== Data extracts ==
━━━━━━

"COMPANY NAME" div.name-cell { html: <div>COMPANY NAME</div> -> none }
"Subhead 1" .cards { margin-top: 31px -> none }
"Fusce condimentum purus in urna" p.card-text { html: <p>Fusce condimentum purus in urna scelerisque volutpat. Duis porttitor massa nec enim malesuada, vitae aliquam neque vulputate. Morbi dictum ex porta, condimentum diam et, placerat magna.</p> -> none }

━━━━━━

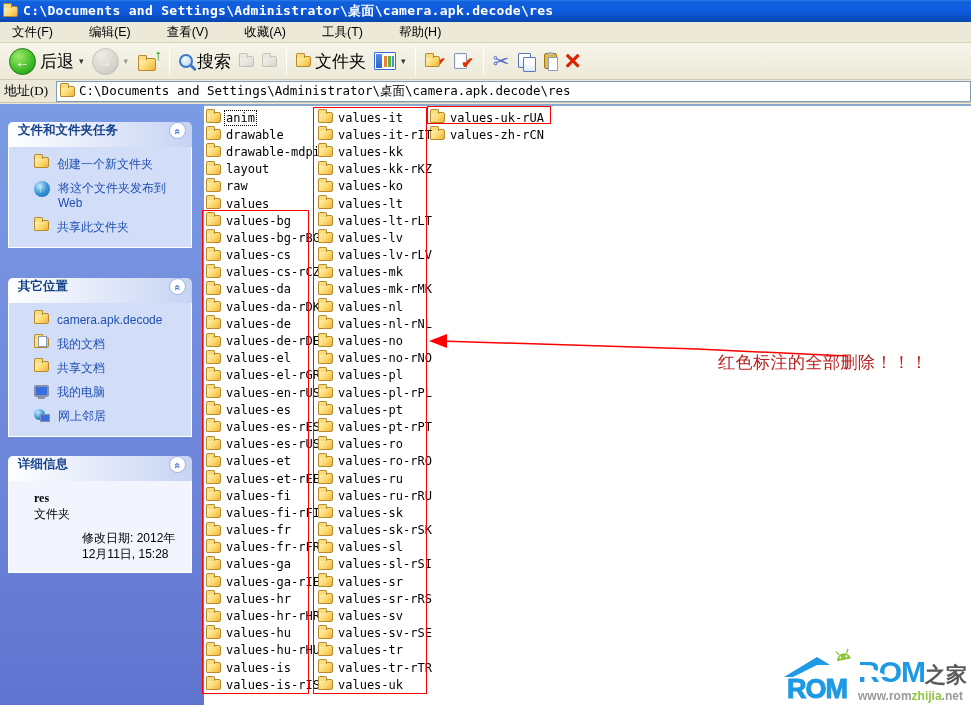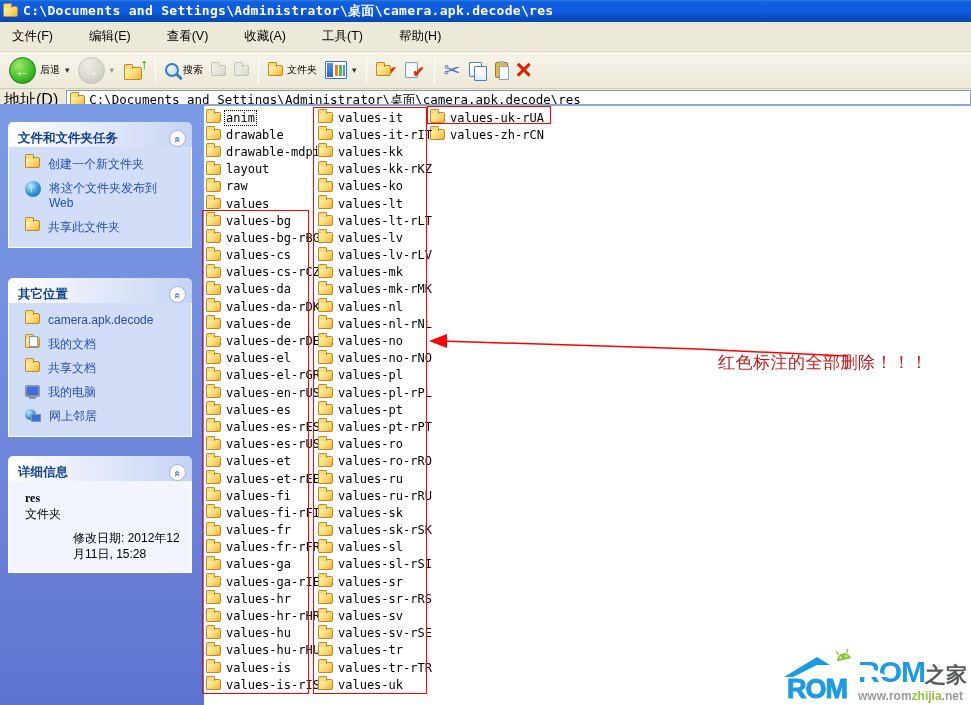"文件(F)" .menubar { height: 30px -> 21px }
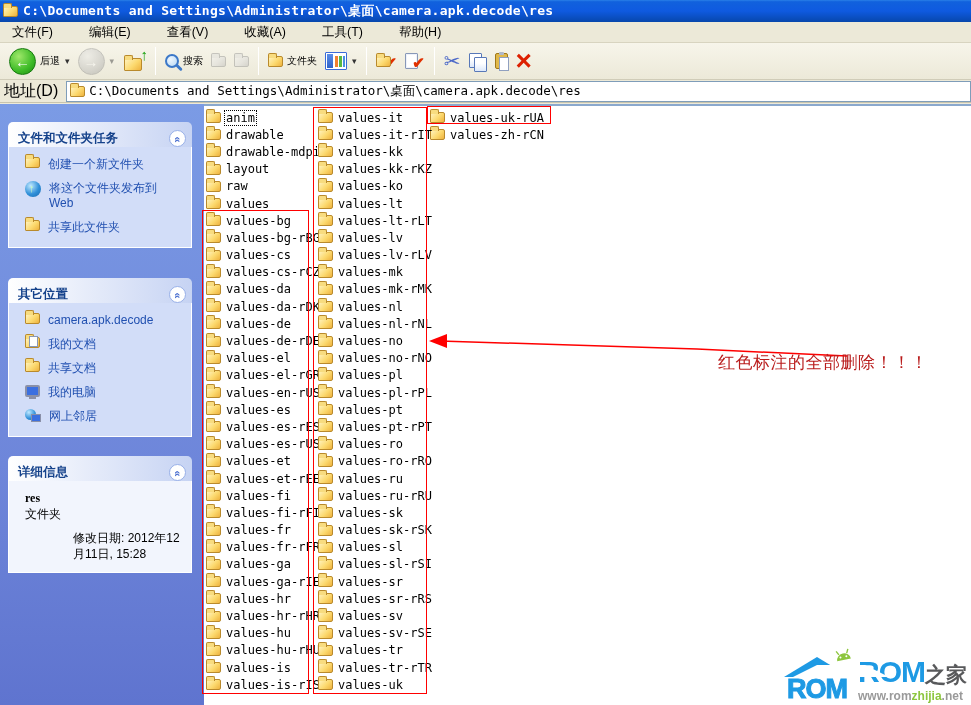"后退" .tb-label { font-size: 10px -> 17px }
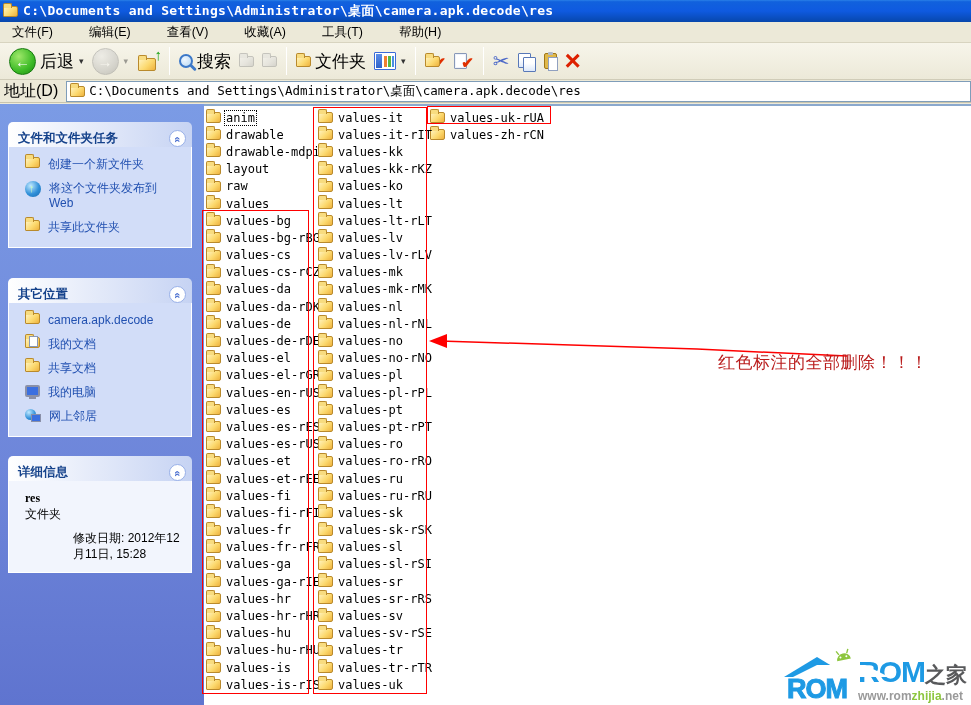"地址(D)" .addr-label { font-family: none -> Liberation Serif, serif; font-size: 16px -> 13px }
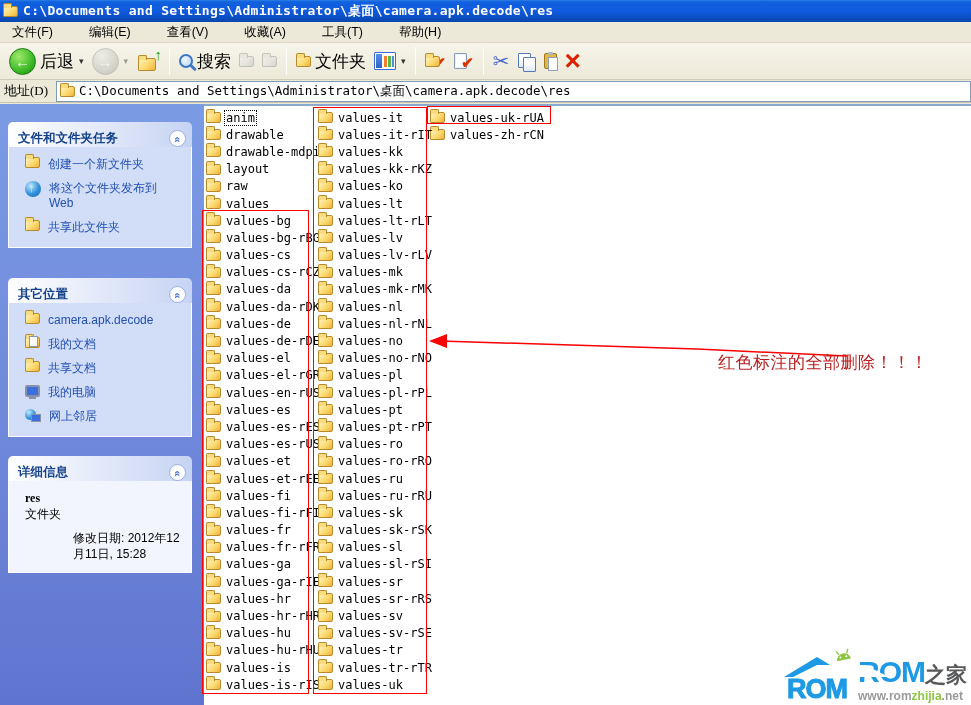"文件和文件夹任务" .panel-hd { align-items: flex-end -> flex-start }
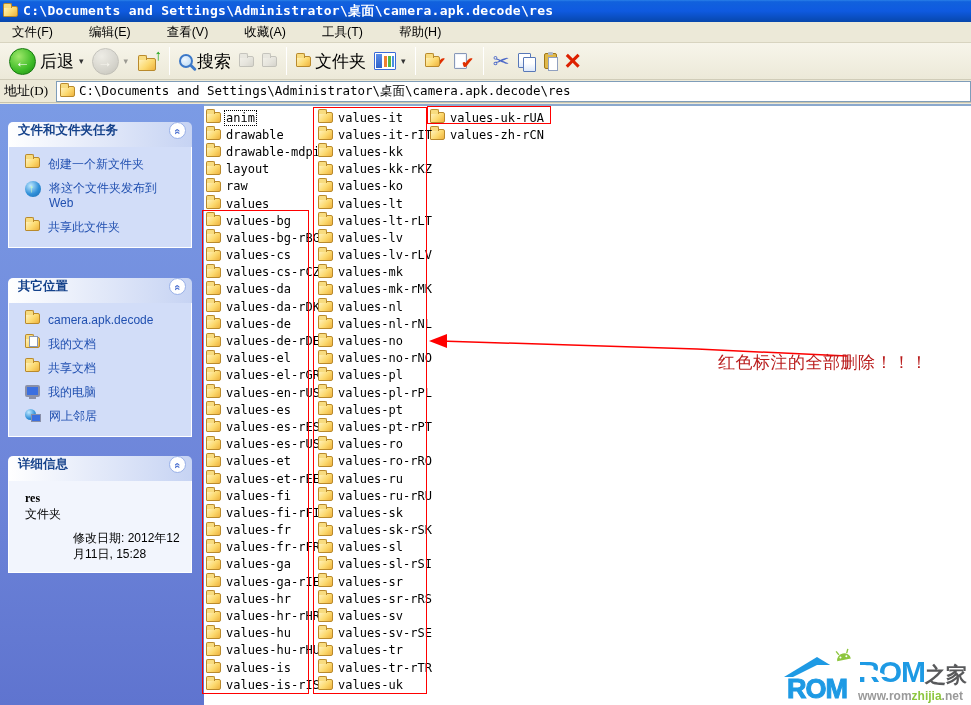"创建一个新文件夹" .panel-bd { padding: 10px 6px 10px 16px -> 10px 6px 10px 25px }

━━━━━━

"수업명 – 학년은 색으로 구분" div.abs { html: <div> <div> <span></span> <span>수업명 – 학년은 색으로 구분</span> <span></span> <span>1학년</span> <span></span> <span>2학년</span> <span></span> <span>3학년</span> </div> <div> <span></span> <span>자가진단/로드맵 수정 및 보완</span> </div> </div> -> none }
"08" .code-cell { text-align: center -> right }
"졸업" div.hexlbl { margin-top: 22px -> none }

━━━━━━

Return only the stretch above from the line containing "font-size: 10px ->" through the line containing "padding: 10px 6px", word for word and without pictures.

== Solution for this task ==
"后退" .tb-label { font-size: 10px -> 17px }
"地址(D)" .addr-label { font-family: none -> Liberation Serif, serif; font-size: 16px -> 13px }
"文件和文件夹任务" .panel-hd { align-items: flex-end -> flex-start }
"创建一个新文件夹" .panel-bd { padding: 10px 6px 10px 16px -> 10px 6px 10px 25px }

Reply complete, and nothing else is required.